In the current tax year, (2020/21) the first £12,500 of everyone’s income is tax free (the Personal Allowance). However, for those earning in excess of £100,000, the Personal Allowance is tapered by £1 for every £2 earned in excess of £100,000. This means that for those earning £125,000 or more, the entire Personal Allowance is lost.
This means that unfortunately any income earned between £100,000 and £125,000 is effectively taxed at 60%. This is because the higher rate threshold is effectively reduced to £37,500 (rather than £50,000 when your Personal Allowance is included)
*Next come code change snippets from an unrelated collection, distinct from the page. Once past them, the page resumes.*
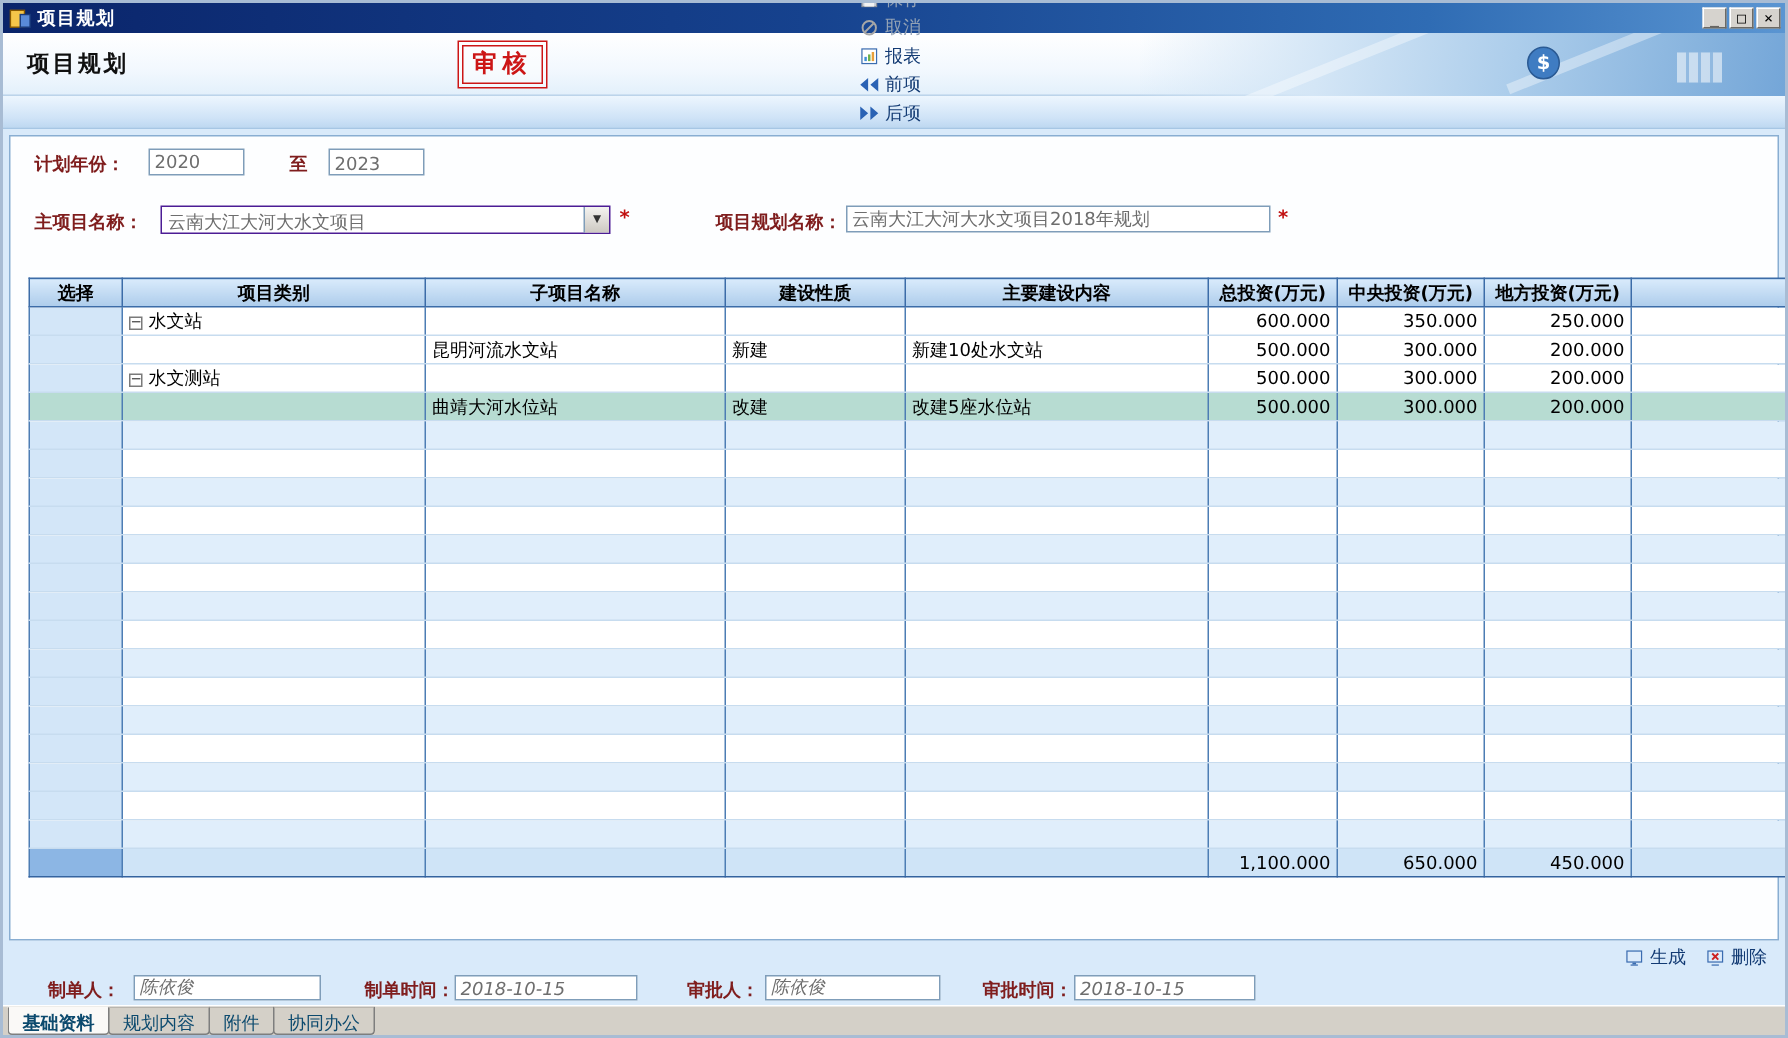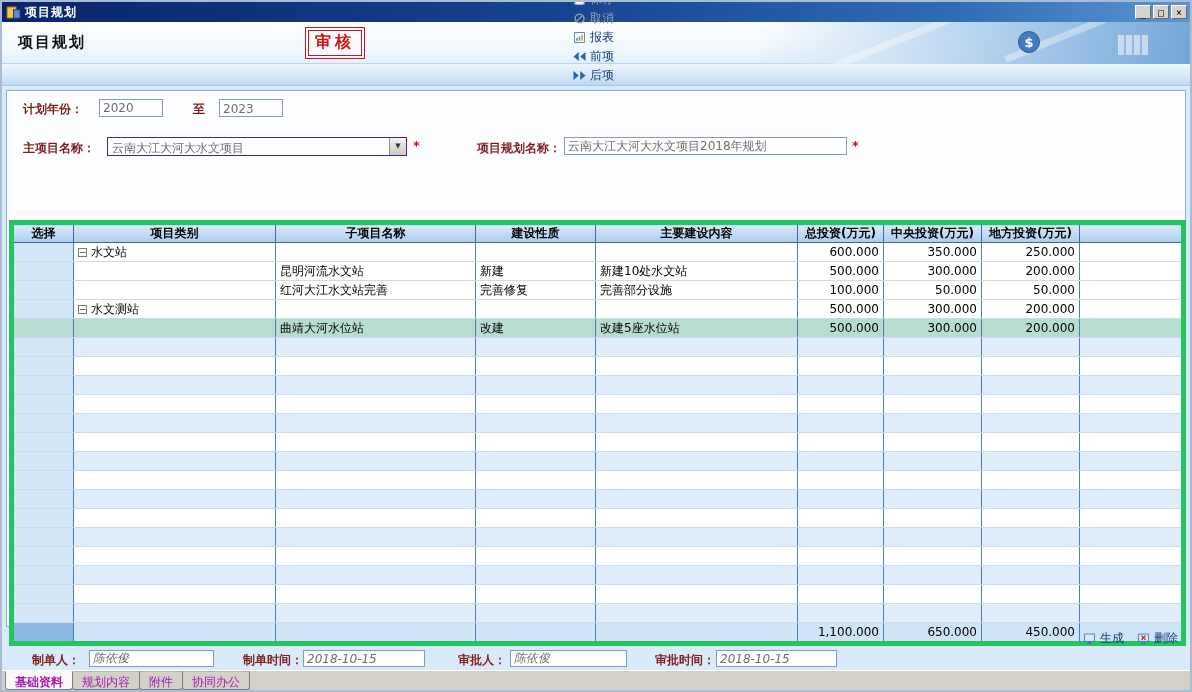--- a/index.html
+++ b/index.html
@@ -53,8 +53,8 @@
     text-align:center; font-size:7px; line-height:17px; color:#333; cursor:pointer; }
 
   
-  .grid { position:absolute; left:2px; top:94px; width:1172px; border-collapse:collapse; table-layout:fixed;
-    font-size:12px; border:5px solid #22c55e;margin-top:35px; }
+  .grid { position:absolute; left:12px; top:94px; width:1172px; border-collapse:collapse; table-layout:fixed;
+    font-size:12px; border:1px solid #22c55e; }
   .grid th { height:19px; background:linear-gradient(180deg,#d8eafb,#adcceb); border:1px solid #3c6ca8;
     font-weight:bold; color:#000; text-align:center; padding:0 2px; overflow:hidden; white-space:nowrap; }
   .grid td { height:19px; line-height:18px; border-left:1px solid #4d7db4; border-right:1px solid #4d7db4;

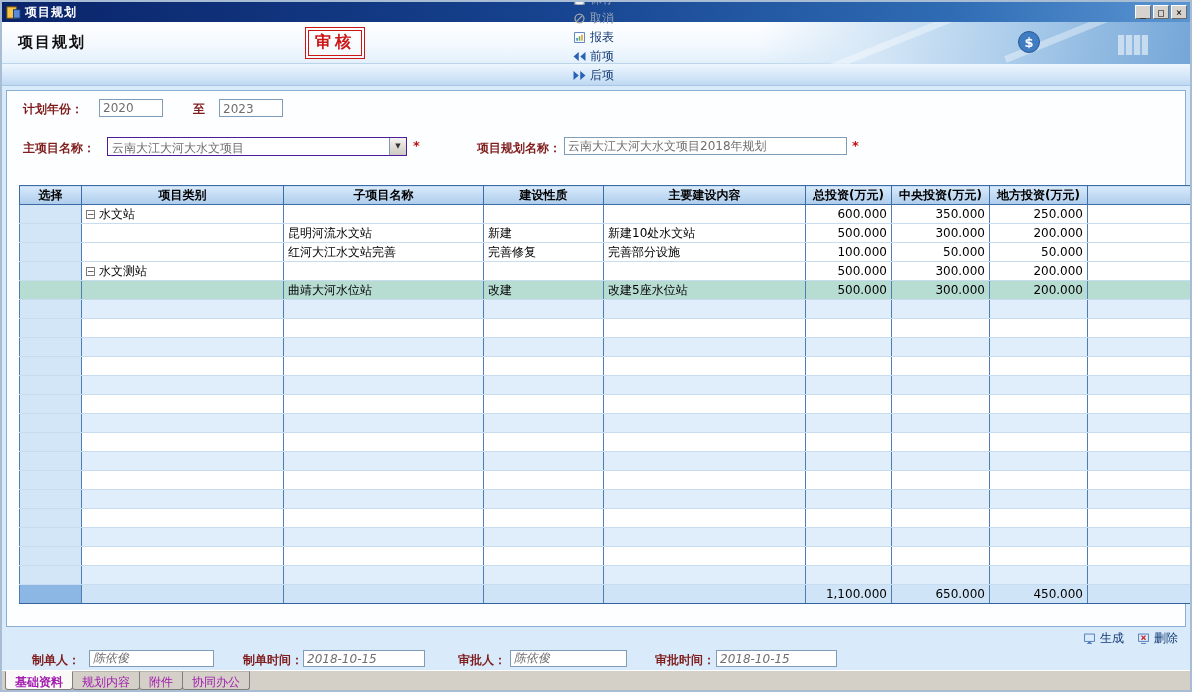--- a/index.html
+++ b/index.html
@@ -274,17 +274,6 @@
           </tr>
           <tr>
             <td class="sel"></td>
-            <td></td>
-            <td>红河大江水文站完善</td>
-            <td>完善修复</td>
-            <td>完善部分设施</td>
-            <td class="num">100.000</td>
-            <td class="num">50.000</td>
-            <td class="num">50.000</td>
-            <td></td>
-          </tr>
-          <tr>
-            <td class="sel"></td>
             <td><span class="tree-box">−</span>水文测站</td>
             <td></td>
             <td></td>

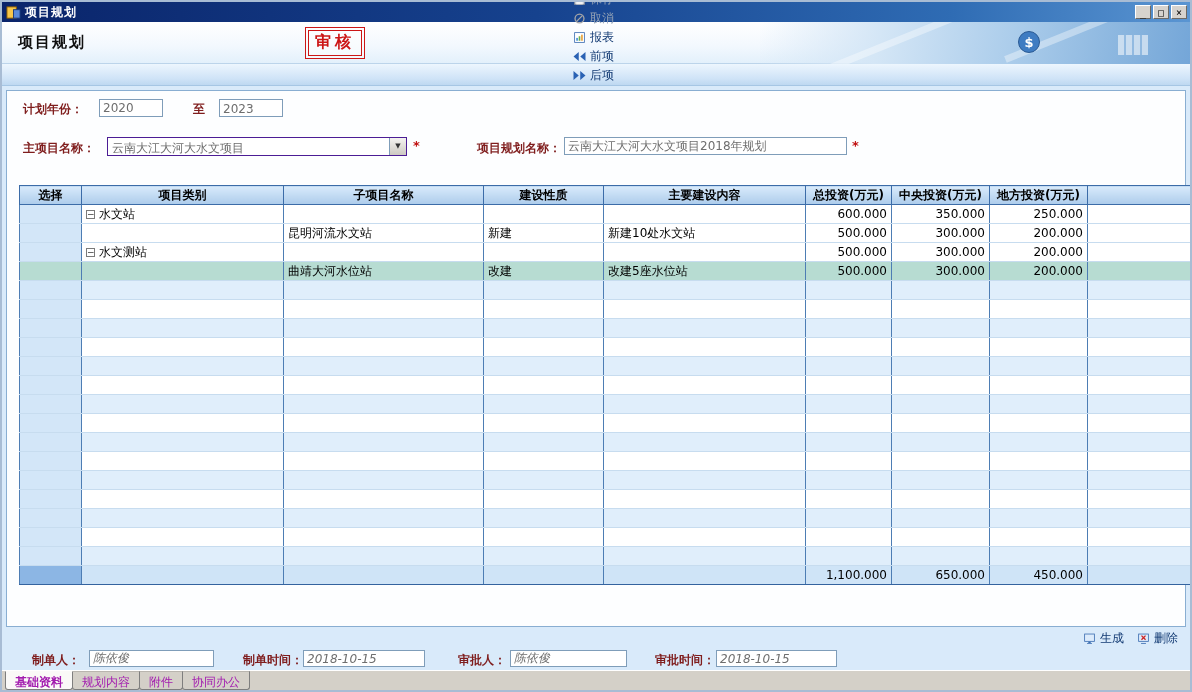--- a/index.html
+++ b/index.html
@@ -78,7 +78,7 @@
   .tabstrip { position:absolute; left:0; top:668px; width:1188px; height:20px; background:#d4d0c8;
     border-top:1px solid #ffffff; padding-left:3px; display:flex; align-items:stretch; }
   .tab { padding:2px 9px 4px; border:1px solid #7e7e7e; border-top:1px solid #b9b5ae; margin-right:-1px;
-    background:#d4d0c8; color:#a21caf; cursor:pointer; border-radius:0 0 3px 3px; height:19px; }
+    background:#d4d0c8; color:#0c4a6e; cursor:pointer; border-radius:0 0 3px 3px; height:19px; }
   .tab.active { background:#faf9f7; font-weight:bold; border-top:1px solid #faf9f7; position:relative; z-index:2; }
 </style>
 </head>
This means that an extra £12,500 is taxed at higher rate (40%) rather than being tax free. You therefore you pay an additional £5,000 in tax on the same amount of income so for the income between £100,000 and £125,000, you receive £10,000 (effectively 60% tax) rather than the £15,000 that you would normally receive after tax of 40%.
Is there anything I can do about this?
Yes. Pension payments act as an income reducer for tax purposes. If you were to earn £125,000, a personal contribution of £25,000 gross would therefore reduce your taxable income to £100,000 so that you are no longer caught by the taper. Initially, the cost of the contribution to you would be £20,000 and basic rate tax relief of £5,000 would be added to the contribution so that £25,000 is added to your plan.
You can then claim higher rate tax relief and reclaim your personal so the effective cost of investing £25,000 into your pension is only £10,000 (you effectively get tax relief of 60%).